DIG - Linux Utility For DNS LookUp

·

3 min read

DIG (Domain Information Groper)

DIG is a Linux command line utility that is used to perform DNS lookups. It queries the DNS resolver and provides the necessary details.

By default, DIG uses the DNS resolver listed in /etc/resolv.conf In most cases, the Dynamic Host Configuration Protocol (DHCP) automatically configures your system to use the IP addresses of your ISP's domain name servers.

Syntax

dig [@global-server] [domain] [q-type]

domain - The name of the resource record that is to be looked up.

q-type - The type of query. One of (A, ANY, MX, NS, SOA, TXT etc) Defaults A record

global-server - Hostname or IP of the DNS resolver to use. If Hostname is provided first it resolves this name before querying with the DNS resolver. Defaults to the resolver provided in /etc/resolv.conf

DNS Lookup And Understanding Output

dig www.google.com

; <<>> DiG 9.10.6 <<>> www.google.com

The first line shows the version of the DIG

;; ANSWER SECTION:

www.google.com. 197 IN A 142.250.193.100

This is the important section, it contains the answer to our query

  • google.com - Name of the server that was queried

  • 197 - TTL in seconds, this is the time after which the record will be refreshed from the cache

  • IN - class of query, IN stands for internet

  • A - Type of record queried, defaults to A unless explicitly asked for another type

  • 142.250.193.100 - IP address associated with the domain name

;; QUESTION SECTION:

;www.google.com. IN A

This section contains the details of the query that we issued to the domain nameserver for the DNS lookup

  • google.com - Name of the server to query

  • IN - class of query

  • A - The type of record, defaults to A unless mentioned

Statistics section

;; Query time: 100 msec

;; SERVER: 192.168.0.1#53(192.168.0.1)

;; WHEN: Thu Apr 13 22:29:05 IST 2023

;; MSG SIZE rcvd: 59

The statistics section holds information about the metadata, it gives details about the amount of time it took to query, the IP address and port of the responding DNS resolver, the timestamp when the command was run and the size of the msg received

Using Custom DNS resolver

The default resolver can be changed by providing the custom nameserver's hostname or IP preceded by @ symbol

dig @8.8.8.8 www.google.com

The following dig command sends a query to Google's DNS resolver

Querying For Specific Record Type

To query for a specific record we need to specify the type of record to the command.

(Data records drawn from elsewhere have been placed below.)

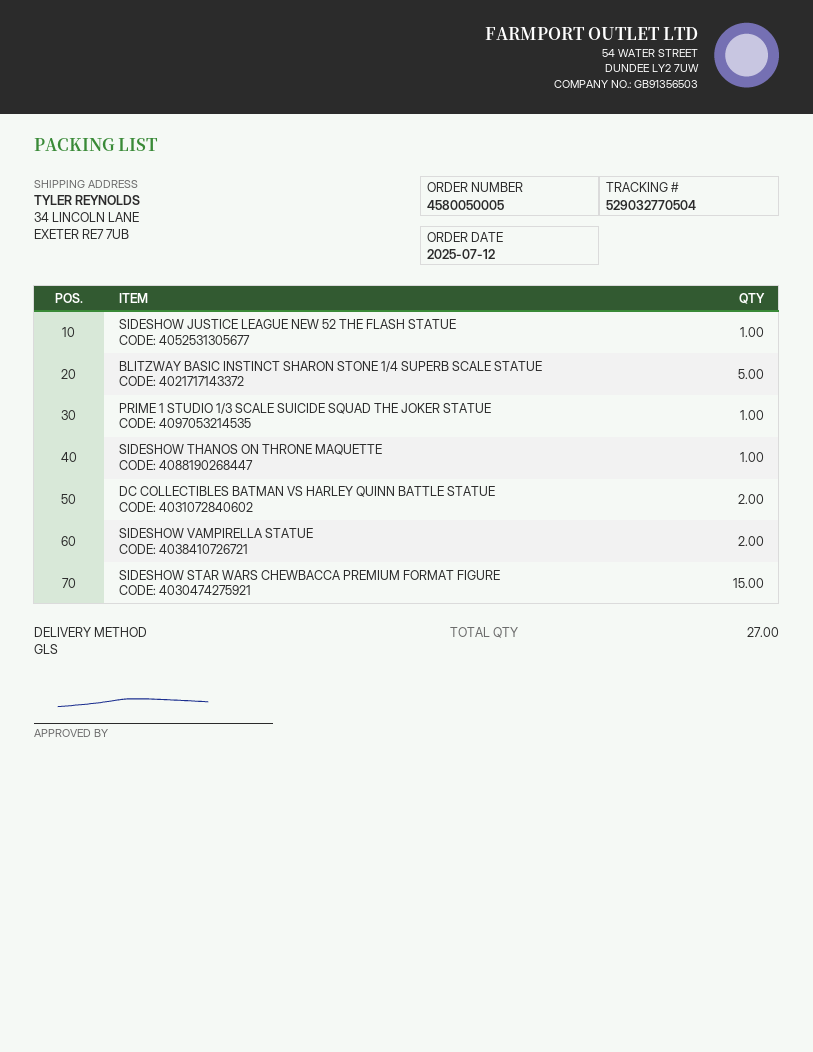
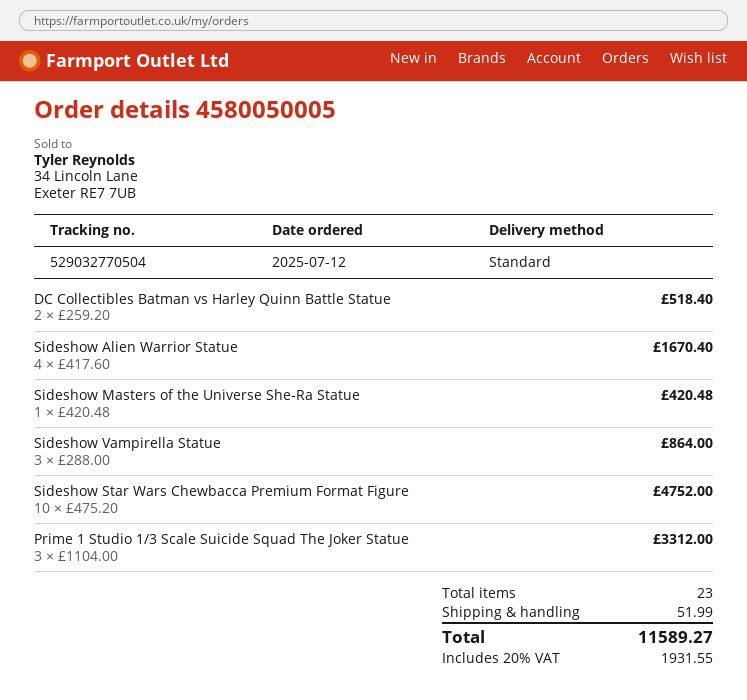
shipping method: GLS -> standard
SIDESHOW JUSTICE LEAGUE NEW 52 THE FLASH STATUE: 1 -> none
BLITZWAY BASIC INSTINCT SHARON STONE 1/4 SUPERB SCALE STATUE: 5 -> none
PRIME 1 STUDIO 1/3 SCALE SUICIDE SQUAD THE JOKER STATUE: 1 -> 3
SIDESHOW THANOS ON THRONE MAQUETTE: 1 -> none
SIDESHOW VAMPIRELLA STATUE: 2 -> 3
SIDESHOW STAR WARS CHEWBACCA PREMIUM FORMAT FIGURE: 15 -> 10
Sideshow Alien Warrior Statue: none -> 4
Sideshow Masters of the Universe She-Ra Statue: none -> 1
total quantity: 27 -> 23

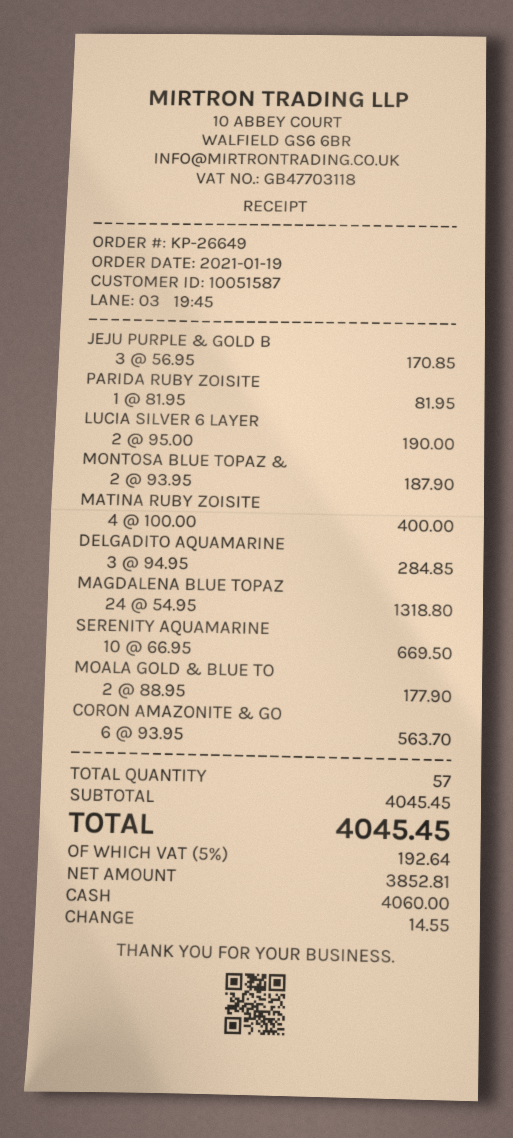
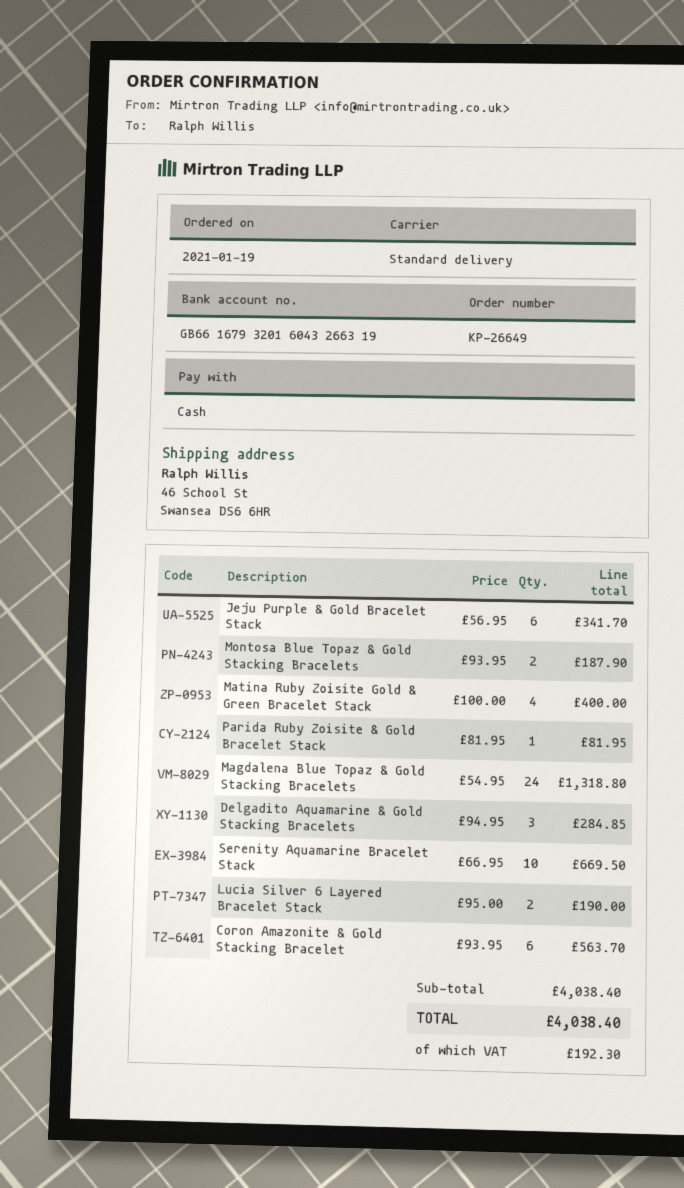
JEJU PURPLE & GOLD B: 3 x 56.95 = 170.85 -> 6 x 56.95 = 341.70
MOALA GOLD & BLUE TO: 2 x 88.95 = 177.90 -> none
subtotal: 4045.45 -> 4038.40
tax: 192.64 -> 192.30
total: 4045.45 -> 4038.40

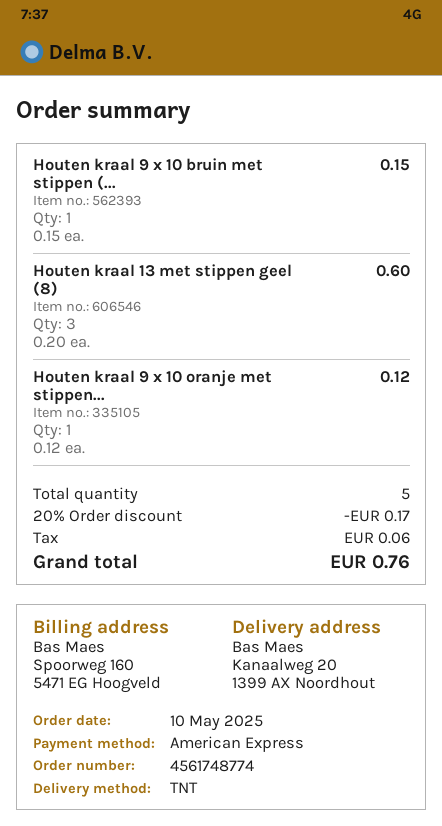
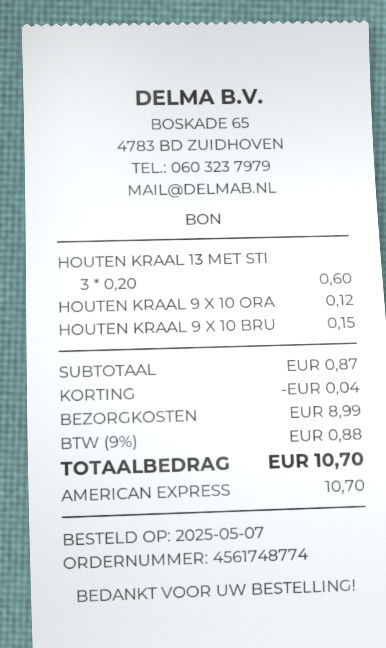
order date: 2025-05-10 -> 2025-05-07
discount: 0.17 -> 0.04
shipping: none -> 8.99
tax: 0.06 -> 0.88
total: 0.76 -> 10.70

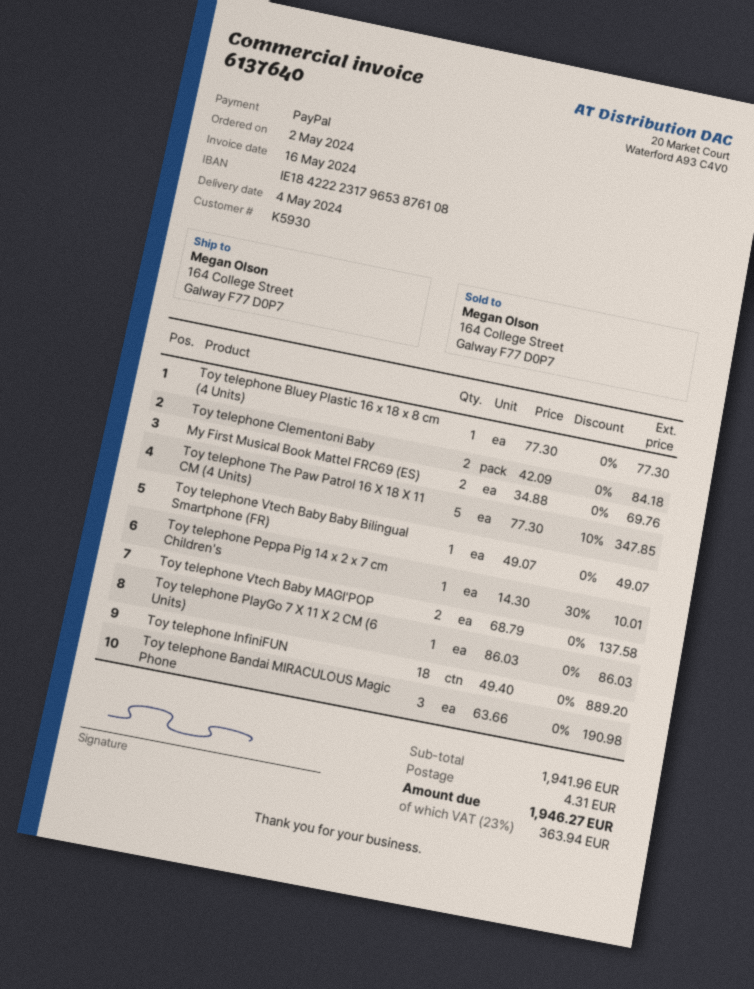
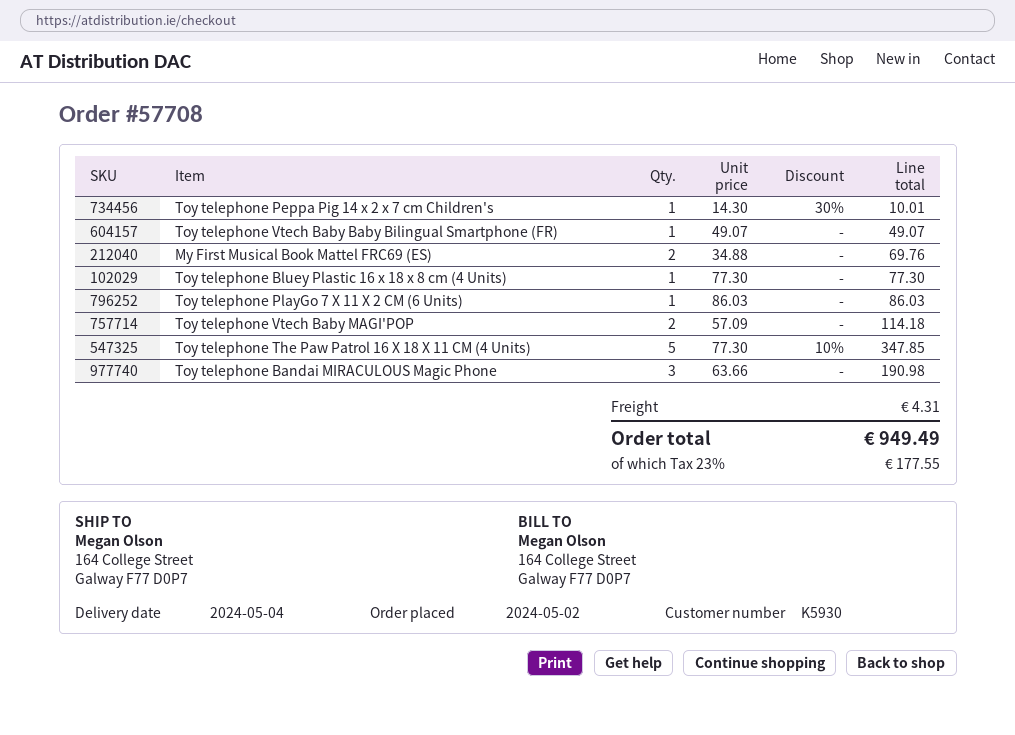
Toy telephone Clementoni Baby: 2 x 42.09 = 84.18 -> none
Toy telephone Vtech Baby MAGI'POP: 2 x 68.79 = 137.58 -> 2 x 57.09 = 114.18
Toy telephone InfiniFUN: 18 x 49.40 = 889.20 -> none
tax: 23% = 363.94 -> 23% = 177.55
total: 1946.27 -> 949.49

dig MX gmail.com - Query only Mail exchange record
dig A www.google.com - Query Alias record
dig ANY www.google.com - Queries all available records

Tracing complete lookup

dig www.google.com +trace

The +trace option lists each different server through which the request passes to its ultimate destination.

Reverse Lookup

dig -x 142.250.193.100

The reverse lookup is used to lookup a domain name by its IP address

Short And Detailed Answer

dig www.google.com +short

To display only the IP address associated with the domain name, use +short

dig www.google.com +noall +answer

To access detailed information about the answer section use +noall +answer

Manage DIG Behaviour Globally

By configuring options in the ~/.digrc file that will run automatically with the command, it is possible to permanently alter the output of the command.

For example, if you want to have only the IP address as part of the DNS lookup, you can configure ~/.digrc like below

echo "+short" > ~/.digrc

DIG is such a great tool for DNS lookup, I hope this will help you to get started with using DIG for DNS lookup. To explore more you can refer to the DIG manual using the Linux man command.